OB-Wahl in München Mit Hochhäusern gegen die Wohnungsnot

Knapper Wohnraum, hohe Mieten: Dieter Reiter, OB-Kandidat der SPD, will Münchens Mietmisere zum Wahlkampfthema machen und dabei möglicherweise den Bürgerentscheid von 2004 in Frage stellen. Auch eine autofreie Innenstadt ist für ihn offenbar kein Tabu. Wie Reiter aus Udes Schatten treten will.

Von Peter Fahrenholz

Der OB-Kandidat der SPD, Dieter Reiter, erwägt für den Fall seiner Wahl den Bau neuer Hochhäuser, um die Wohnungsmisere zu bekämpfen. Für Reiter wäre dabei offenbar auch der Bürgerentscheid von 2004 kein Tabu, der die maximale Höhe von Häusern auf 100 Meter begrenzt hatte. Die Bindungswirkung eines solchen Entscheides beträgt laut Gesetz nur ein Jahr. Dennoch hat bisher keine Partei gewagt, daran zu rütteln.

Reiter sieht aber offenbar im Bau von Hochhäusern eine der wenigen Möglichkeiten, angesichts der knappen verfügbaren Flächen in der Stadt neuen Wohnraum zu schaffen. Nach Informationen der Süddeutschen Zeitung will er das Thema deshalb wieder auf die politische Agenda setzen und darüber neu diskutieren.

Die Stadtentwicklung mit den Problemen Wohnungsbau und Verkehr gehört zu den zentralen Punkten von Reiters OB-Kampagne, die allmählich Konturen annimmt. Reiter will dabei die vorhandenen städtischen Grundstücke stärker als bisher für die Schaffung preiswerter Wohnungen nutzen.

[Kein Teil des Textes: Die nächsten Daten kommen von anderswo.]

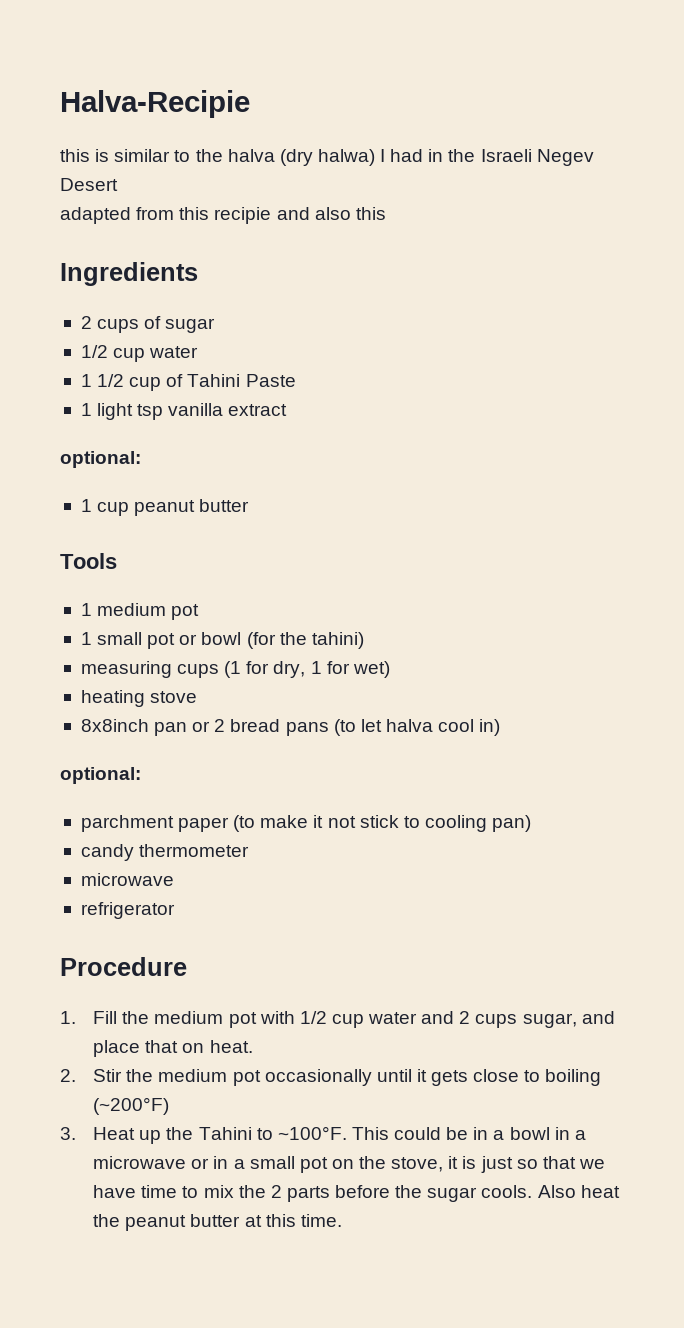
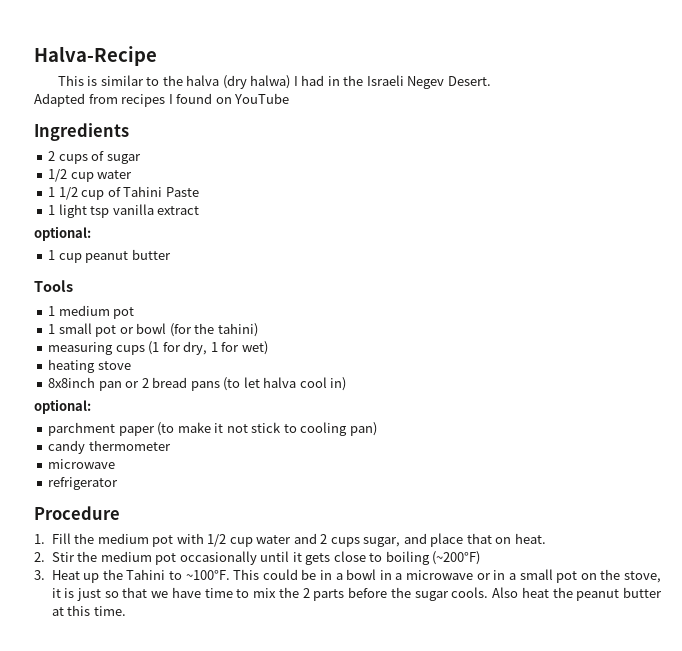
[60,90,250,118] [60,149,90,162] Halva-Recipie // this -> [34,46,157,66] [57,75,84,86] Halva-Recipe // This
[60,178,118,191] [60,207,386,224] Desert // adapted from this recipie and also this -> [447,76,491,86] [34,93,290,107] Desert. // Adapted from recipes I found on YouTube

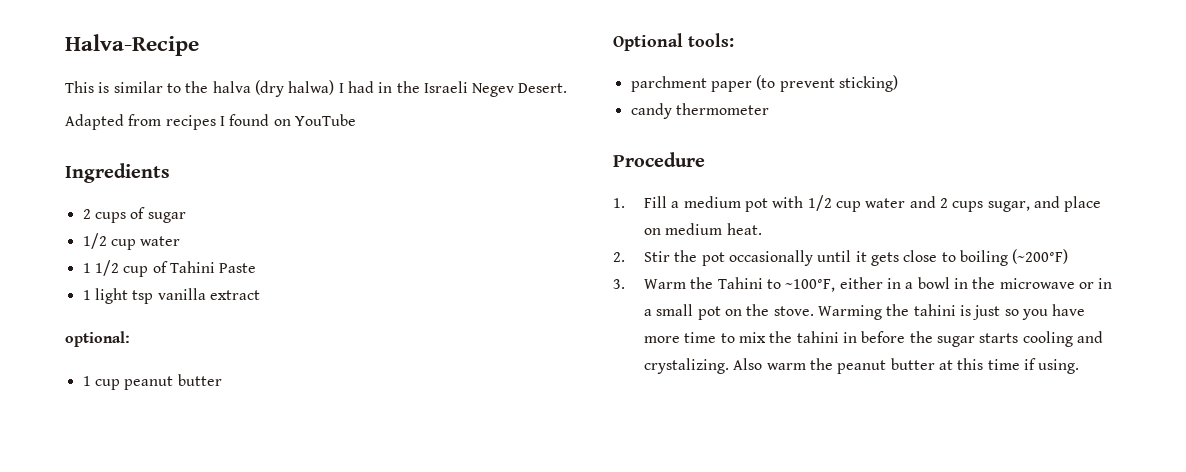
[34,280,73,292] [48,305,135,319] [48,323,258,337] [48,341,268,355] [48,359,131,373] [48,377,347,391] [34,399,91,414] [48,422,377,436] Tools // 1 medium pot // 1 small pot or bowl (for the tahini) // measuring cups (1 for dry, 1 for wet) // heating stove // 8x8inch pan or 2 bread pans (to let halva cool in) // optional: // parchment paper (to make it not stick to cooling pan) -> [613,33,734,51] [630,75,898,92] Optional tools: // parchment paper (to prevent sticking)
[48,459,116,469] [48,477,119,490] // microwave // refrigerator -> (769, 109) none
[74,533,95,544] the -> [671,201,680,208] a
[466,533,512,544] that on -> [644,223,723,235] on medium
[100,551,152,562] medium -> (698, 256) none
[51,570,100,583] Heat up -> [644,279,687,289] Warm
[185,569,317,580] ~100°F. This could be -> [785,277,883,292] ~100°F, either
[395,573,403,580] a -> [972,277,996,289] the
[624,571,662,583] [51,587,201,601] stove, it is just so that we have -> [773,304,1086,320] [644,336,681,343] stove. Warming the tahini is just so you have more
[302,588,345,601] 2 parts -> [796,331,857,343] tahini in
[451,587,549,598] cools. Also heat -> [979,331,1103,347] [644,358,806,374] starts cooling and crystalizing. Also warm
[93,606,126,616] time. -> [987,358,1080,374] time if using.

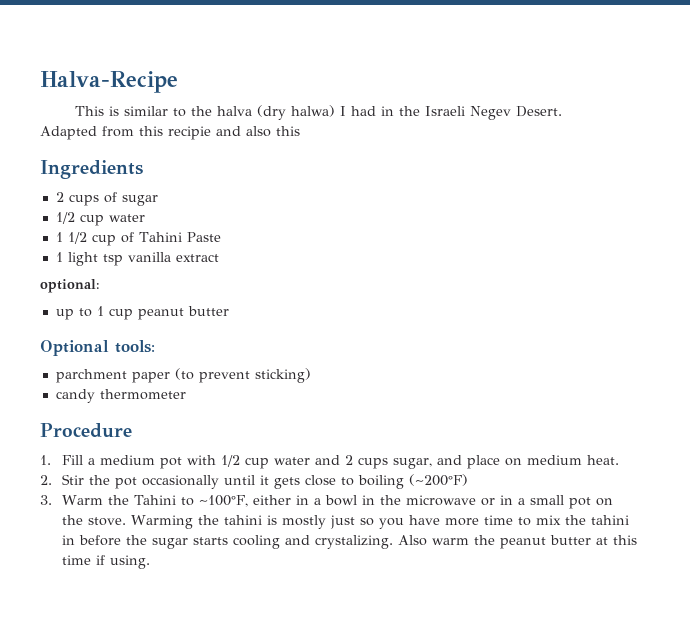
[165,114,356,130] recipes I found on YouTube -> [139,126,300,140] this recipie and also this
(130, 339) none -> [55,308,92,320] up to
(971, 310) none -> [281,515,326,529] mostly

Beim Verkehr will Reiter ein deutliches Signal an die Grünen setzen, das in seiner eigenen Partei noch für reichlich Zündstoff sorgen dürfte. Nach Reiters Auffassung muss nämlich auch die SPD über das Thema autofreie Innenstadt nachdenken. Auch ein weiteres Vorhaben Reiters dürfte dem grünen Koalitionspartner gefallen. Reiter will bei einer weiteren Renaturierung der Isar Richtung Norden keine kommerzielle Nutzung der Ufer zulassen.

Zweiter Schwerpunkt in Reiters Kampagne ist das Thema Familien. Reiter will eine Struktur schaffen, die jeder Familie, die das möchte, ohne bürokratischen Hürdenlauf einen Kita-Platz garantieren soll. Dafür ist offenbar an die Schaffung einer zentralen Stelle gedacht, bei der das Angebot und die Verteilung freier Kita-Plätze gebündelt werden soll.

Um die Zusammenarbeit mit dem Umland zu verbessern plant Reiter, eine Diskussion über die Entwicklung des Ballungsraums München anzustoßen und zu institutionalisieren. Dazu soll, womöglich noch in diesem Jahr, eine Art Verbundtisch geschaffen werden, an dem die Verantwortlichen aus München und der Region ihre Pläne besser miteinander abstimmen sollen.